Monaco – Una nuova grana per l’economia tedesca. Dopo le auto della Volkswagen truccate per superare i test sull’inquinamento, adesso si scopre che anche le birre sono ‘truccate’. Una ricerca del Münchner Umweltinstituts, l’Istituto per l’ambiente di Monaco, afferma che almeno 14 marchi di birra, conterrebbero alti valori di glifosato, un pesticida considerato dannoso per la salute umana. La scoperta potrebbe rivelarsi un colpo per il mercato della birra tedesca, primo in Europa con una produzione di 93,4 milioni di ettolitri annui, un fatturato nel 2014 di 7.914 milioni di Euro e circa l’81% della produzione esportato. Le marche su cui sono state compiute le analisi sul glifosato sono: Beck’s, Paulaner, Warsteiner, Krombacher, Oettinger, Bitburger, Veltins, Hasseroeder, Radeberger, Erdinger, Augustiner, Franziskaner, Kônig Pilsener e Jever.
I valori di glifosato variavano da 0,46 a 29,74 microgrammi per litro e nei casi più estremi sono stati rilevati valori quasi 300 volte superiori al limite legale per l’acqua potabile di 0,1 microgrammi, anche se un limite per la birra non è mai stato stabilito. Secondo il BfR (L’Istituto federale per la valutazione dei rischi – Das Bundesinstitut für Risikobewertung) questa quantità non risulterebbe pericolosa per l’uomo a meno che non si assumano circa 1000 litri di birra al giorno. Il problema di queste ricerche risiede però nel fatto che non si considera il dato aggregato dei diversi prodotti contenenti pesticidi consumati nell’intero anno.

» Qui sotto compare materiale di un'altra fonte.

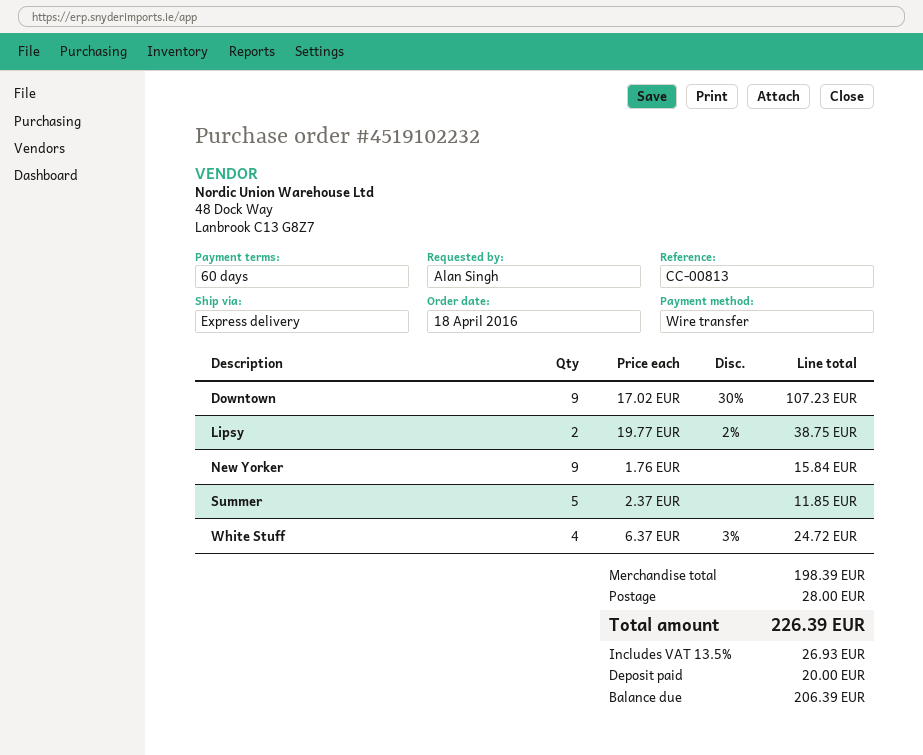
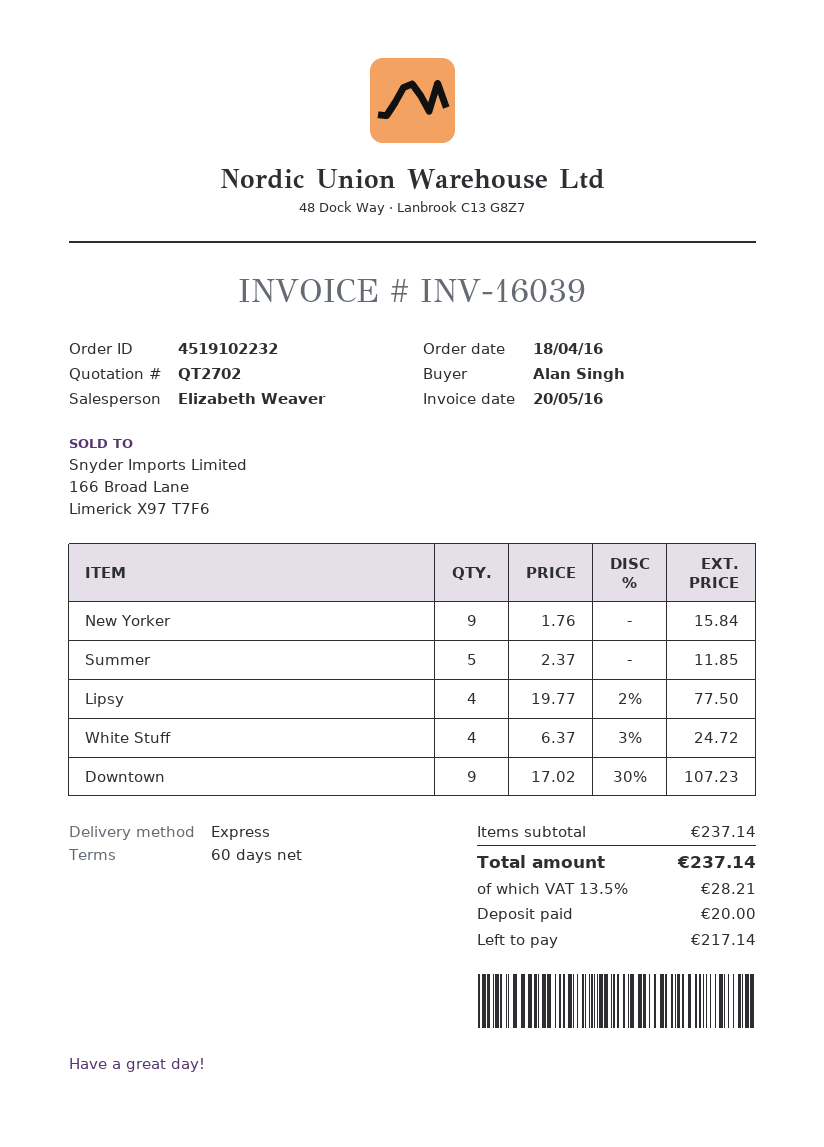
Lipsy: 2 x 19.77 - 2% = 38.75 -> 4 x 19.77 - 2% = 77.50
subtotal: 198.39 -> 237.14
shipping: 28.00 -> none
tax: 13.5% = 26.93 -> 13.5% = 28.21
total: 226.39 -> 237.14
balance: 206.39 -> 217.14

La storia del glifosato è lunga e travagliata: dopo anni di ricerche contraddittorie, nel 2015 è stato inserito dal IARC (International Agency for Research on Cancer) come sostanza “probabilmente cancerogeno per l’uomo” con classificazione 2A, attribuendo al pesticida danni a livello genetico nelle cellule. Nel corso dell’ultimo decennio, la vendita di questo pesticida ha visto diverse restrizioni a livello legislativo, in particolare nei Paesi Bassi, dove ne è stata vietata la vendita per usi casalinghi. Nonostante questa ricerca, i pareri sono ancora contraddittori, nel novembre 2015 infatti l’autorità sanitaria Ue ha contraddetto lo studio Iarc.